President’s Day honours the birthdays of America’s most famous leaders, this year that day falls on February 16th. Many museums all over the U.S. take pride in celebrating George Washington and Abraham Lincoln with complementary admission, themed tours and events designed to look back into the past and perhaps even contemplate their contribution to American history.
The third Monday of February every year is known to be President’s day ever since 1880 when Congress voted to make this the first national holiday. As February was a common month for important president’s birthdays, it was an ideal time to celebrate with a federal holiday. In 1968, the Uniform Monday Bill was enacted by Congress to give workers as many long weekends as possible, which ended up moving as many holidays to a regular Monday each year. Various states were already celebrating Abraham Lincoln’s birthday on February 12th, and this celebration was then combined with George Washington’s birthday to make one national holiday. George Washington’s Farewell Address and Abraham Lincoln’s Emancipation Proclamation are often read during this time to reflect on their contributions to the United States.
Presidents’ Day is viewed as a time of patriotic recognition and traditional recollection. In present day, it is used by many historical groups as a date for staging celebrations, re-enactments and other events. A number of states also require that their public schools spend the days leading up to Presidents’ Day teaching students about the accomplishments of the presidents, often with a focus on the lives of Washington and Lincoln. It is a popular day for stores to start their sales, typically features some of the best car deals of the year.

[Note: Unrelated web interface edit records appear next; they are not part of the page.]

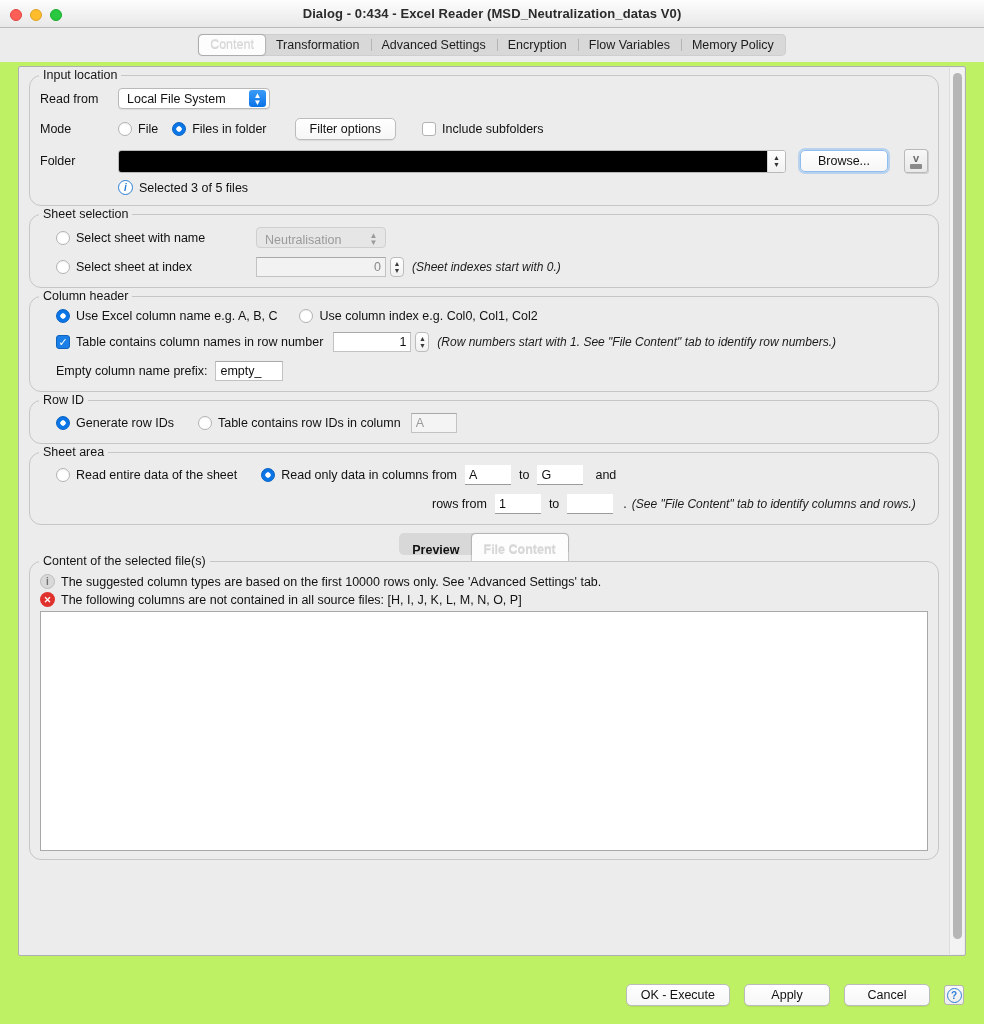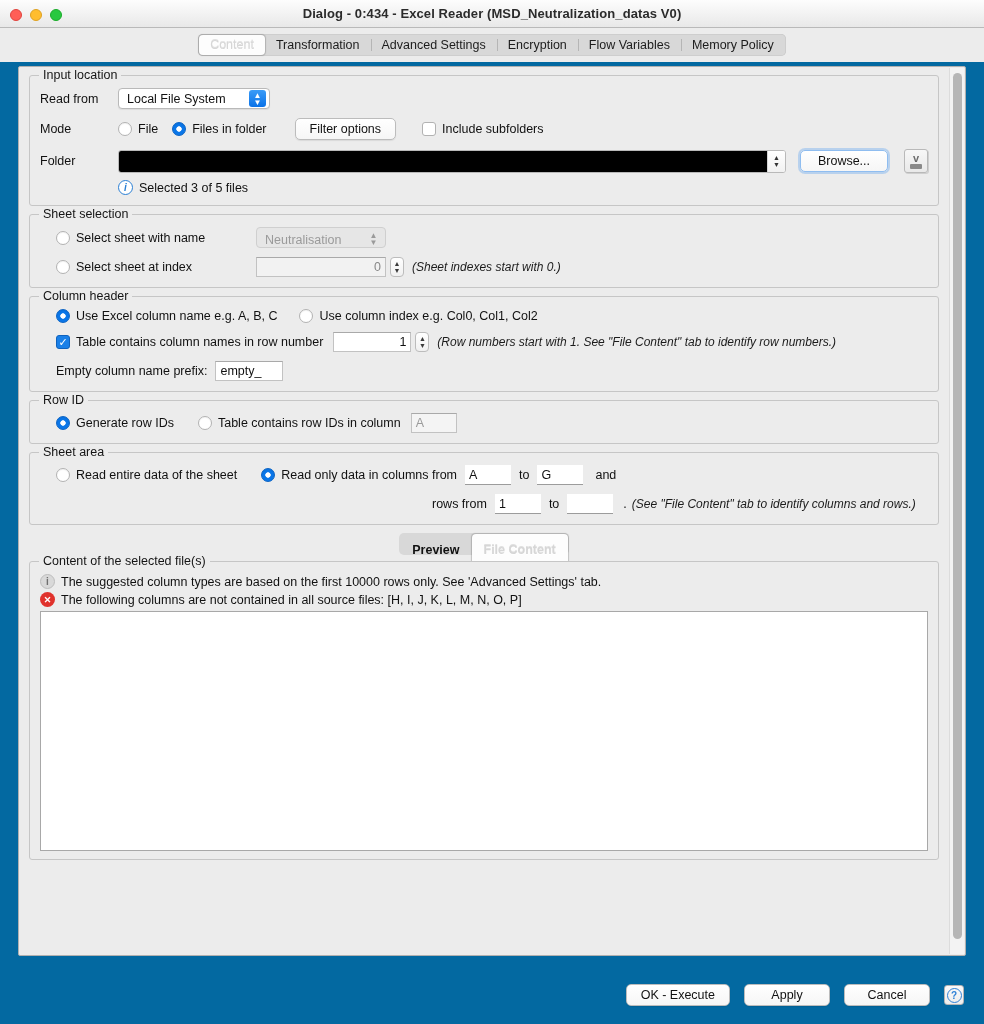--- a/index.html
+++ b/index.html
@@ -8,21 +8,21 @@
     width: 984px; height: 1024px;
     background: #ececec;
     font-family: "Liberation Sans", sans-serif;
     font-size: 12.5px;
     color: #111;
     overflow: hidden;
     -webkit-font-smoothing: antialiased;
   }
 
   
-  .window { position: relative; width: 984px; height: 1024px; background: #0369a1; }
+  .window { position: relative; width: 984px; height: 1024px; background: #bef264; }
 
   .titlebar {
     position: relative;
     height: 28px;
     background: linear-gradient(#fdfdfd, #e8e8e8);
     border-bottom: 1px solid #b9b9b9;
     display: flex; align-items: center;
   }
   .lights { position: absolute; left: 10px; top: 9px; display: flex; gap: 8px; }
   .light { width: 12px; height: 12px; border-radius: 50%; }
@@ -86,21 +86,21 @@
   }
   .vthumb {
     position: absolute; left: 3px; top: 5px; width: 9px; height: 866px;
     background: #b6b6b6; border-radius: 5px;
   }
 
   
   .group {
     position: relative;
     border: 1px solid #c6c6c6;
-    border-radius: 3px;
+    border-radius: 12px;
     margin-bottom: 8px;
     padding: 12px 10px 10px 10px;
     background: #ececec;
   }
   .group > .legend {
     position: absolute; top: -8px; left: 9px;
     background: #ececec;
     padding: 0 4px;
     font-size: 12.5px;
     color: #151515;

With such famed attractions as the National Constitution Center, the Liberty Bell and Independence Hall, Philadelphia offers a place of historical discovery. From February 15th to 17th, the National Constitution Centre celebrates Presidents’ Day with distinguished tours, crafts, trivia, games, and activities for people of all ages to take part in. The President’s House site tells the history of the slaves that worked at President George Washington and President John Adams presidential home at Sixth and Market streets. A few days before President’s Day, on Wednesday, February 12th, Historic Philadelphia honours President Abraham Lincoln’s 205th birthday at Independence Square. This complementary celebration consists of a flag raising, laying of a wreath and playing of Taps. On February 15th and 16th, Historic Philadelphia spotlight the portraits of President George Washington, Martha Washington and their contemporaries during free tours at the 2nd Bank Portrait Gallery.
Philadelphia is just one of the many places to celebrate President’s day. Mt. Vernon in Fairfax County, Virginia, United States is Washington’s ancestral home and place of both he and his wife Martha’s tomb. Admission is complementary on President’s Day and special tours are given throughout the day to learn a portion of U.S. History that observes the accomplishments of the man known as “The Father of his Country.” Foodways of Washington’s Time is a cooking demonstration at the Mercer Museum which highlights the first presidents’ favourite food. The country’s largest Presidents’ Day Parade (George Washington Birthday Parade) in Old Town Alexandria may be observed on the streets where Washington once walked and was also an important port during the colonial, revolutionary and Civil War periods.
Lincoln Memorial in Washington D.C. was built to honour the 16th President of the United States, Abraham Lincoln. It is located on the western end of the National Mall in Washington, D.C., across from the Washington Monument. Daniel Chester French, the leading American sculptor back then, created the famous statue of Lincoln which takes over the interior and is meant to symbolise strength, unity, and wisdom.
History may be engraved in many cultures, and its leaders celebrated in honour of their involvement. President’s day is an opportunity to learn about the past and enjoy the present celebrations.
In what ways might history shape and form the contemporary holidays of today?